The first four instructions preload our registers (addi t1 zero 0x8, addi t2 zero 0x4, addi t3 zero 0x10, addi s0 zero 0x9, addi s1 zero 0x9). We can see at time 2.5 ns that an eight (writeData probe) gets written to register nine (writeReg sel probe) (t1). This is confirmed as RegWrite probe goes high at the same time. The next instruction then executes at time 7.5 ns that shows that a four (writeData probe) gets written to register ten (writeReg sel probe) (t2). This is confirmed as RegWrite probe goes high at the same time. The next instruction then executes at time 12.5 ns that shows that a sixteen (writeData probe) gets written to register eleven (writeReg sel probe) (t3).

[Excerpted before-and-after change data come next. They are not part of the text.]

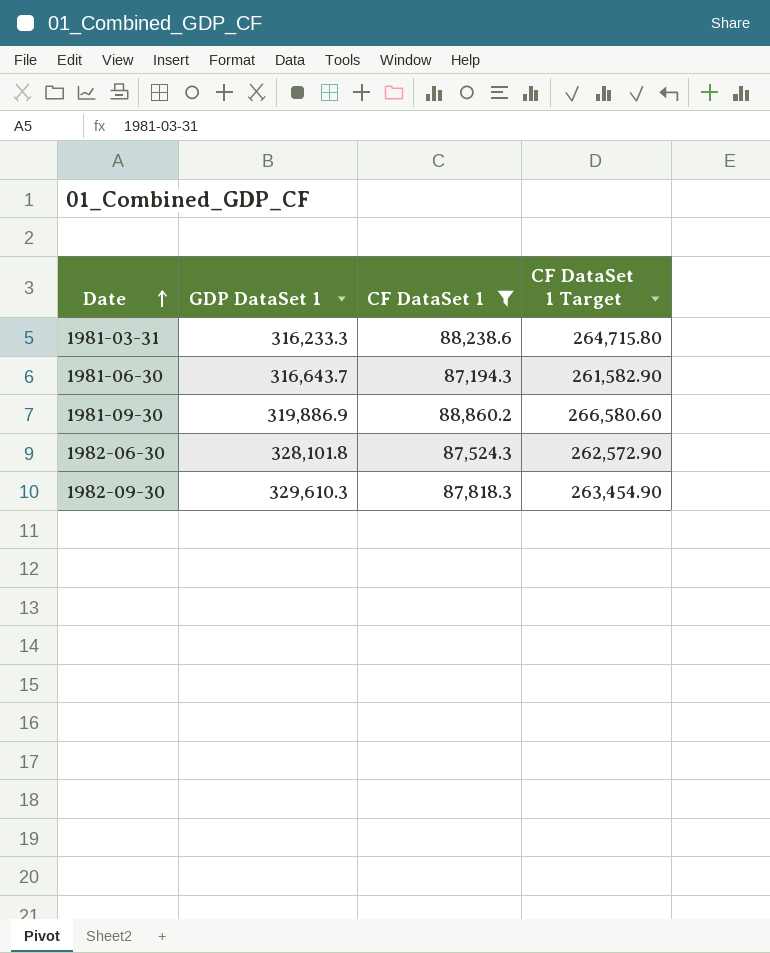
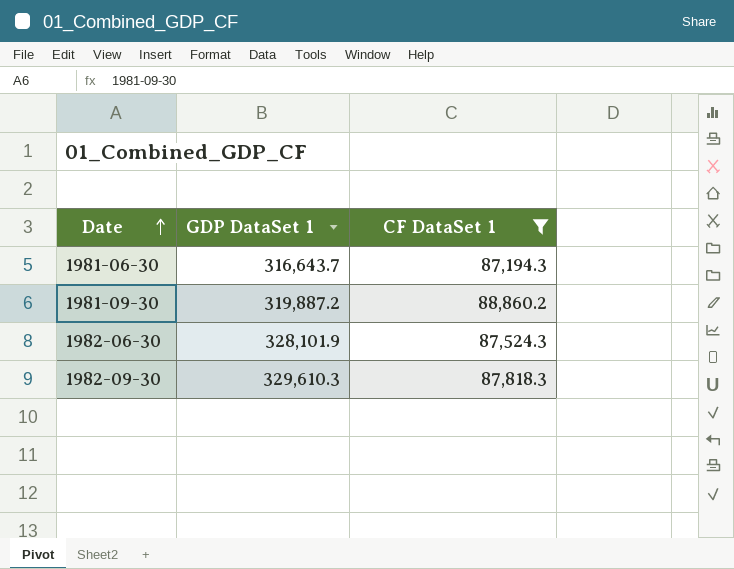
column CF DataSet 1 Target | formula: [CF DataSet 1] * 3 -> none
row 1981-03-31: 316,233.3 | 88,238.6 | 264,715.80 -> none
1981-09-30 | GDP DataSet 1: 319,886.9 -> 319,887.2
1982-06-30 | GDP DataSet 1: 328,101.8 -> 328,101.9

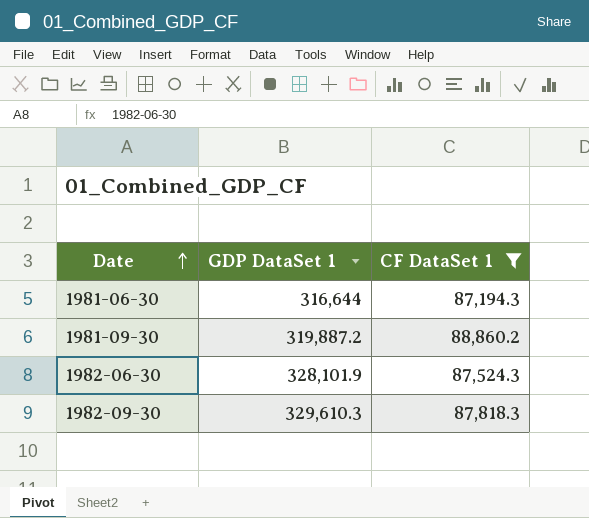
1981-06-30 | GDP DataSet 1: 316,643.7 -> 316,644

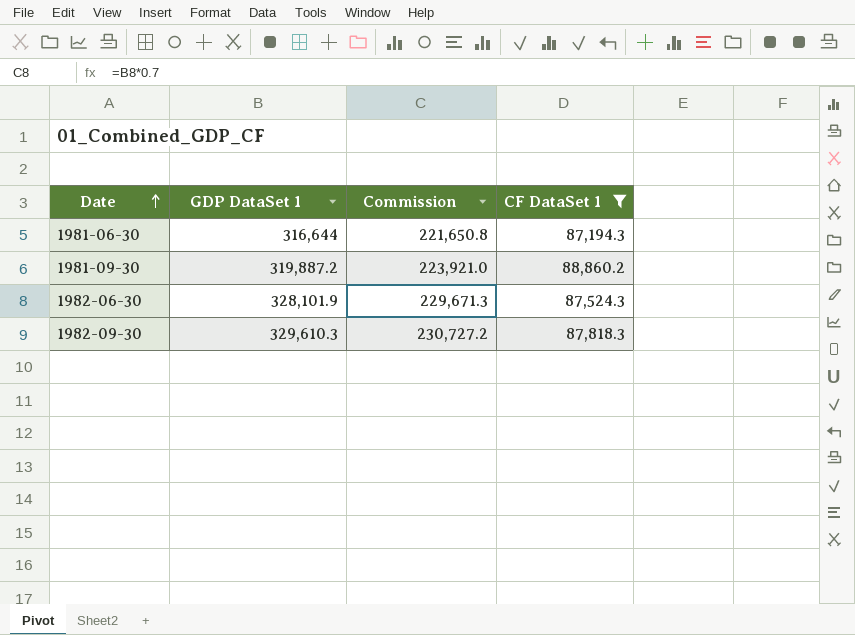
column Commission | formula: none -> [GDP DataSet 1] * 0.7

This is confirmed as RegWrite probe goes high at the same time. The next instruction then executes at time 17.5 ns that shows that a nine (writeData probe) gets written to register sixteen (writeReg sel probe) (s0). This is confirmed as RegWrite probe goes high at the same time. The next instruction then executes at time 22.5 that shows that a nine (writeData probe) gets written to register seventeen (writeReg sel probe) (s1). This is confirmed as RegWrite probe goes high at the same time. The next instruction is beq t1 t1 t2. This is executed at time 27.5 ns and we can see that the control line branchEnable probe goes high but the PC does not jump. The value on the writeData porbe does not get written as the RegWrite probe goes low at that time. The next instruction is add t1 t1 t2. This instruction gets executed at 32.5 ns. We can see that twelve (writeData probe) is set to write to register nine

(writeReg\_sel\_probe) (t1). This is confirmed by RegWrite\_probe going high at the time which is expected. The next instruction to be executed is sw t3 0x64(t2). This is executed at time 37.5 ns and we can see that dataMemoryMem\_write is set to sixteen at the time. This is confirmed to write as the control signal MemWrite\_probe goes high at the time. The last instruction to execute is or t1 t1 t2. This executes at time 42.5 ns. We see on the waveform that writeData\_probe writes a twelve to register number nine (writeReg\_sel\_probe) (t1) which is the correct result of twelve or four is equal to twelve.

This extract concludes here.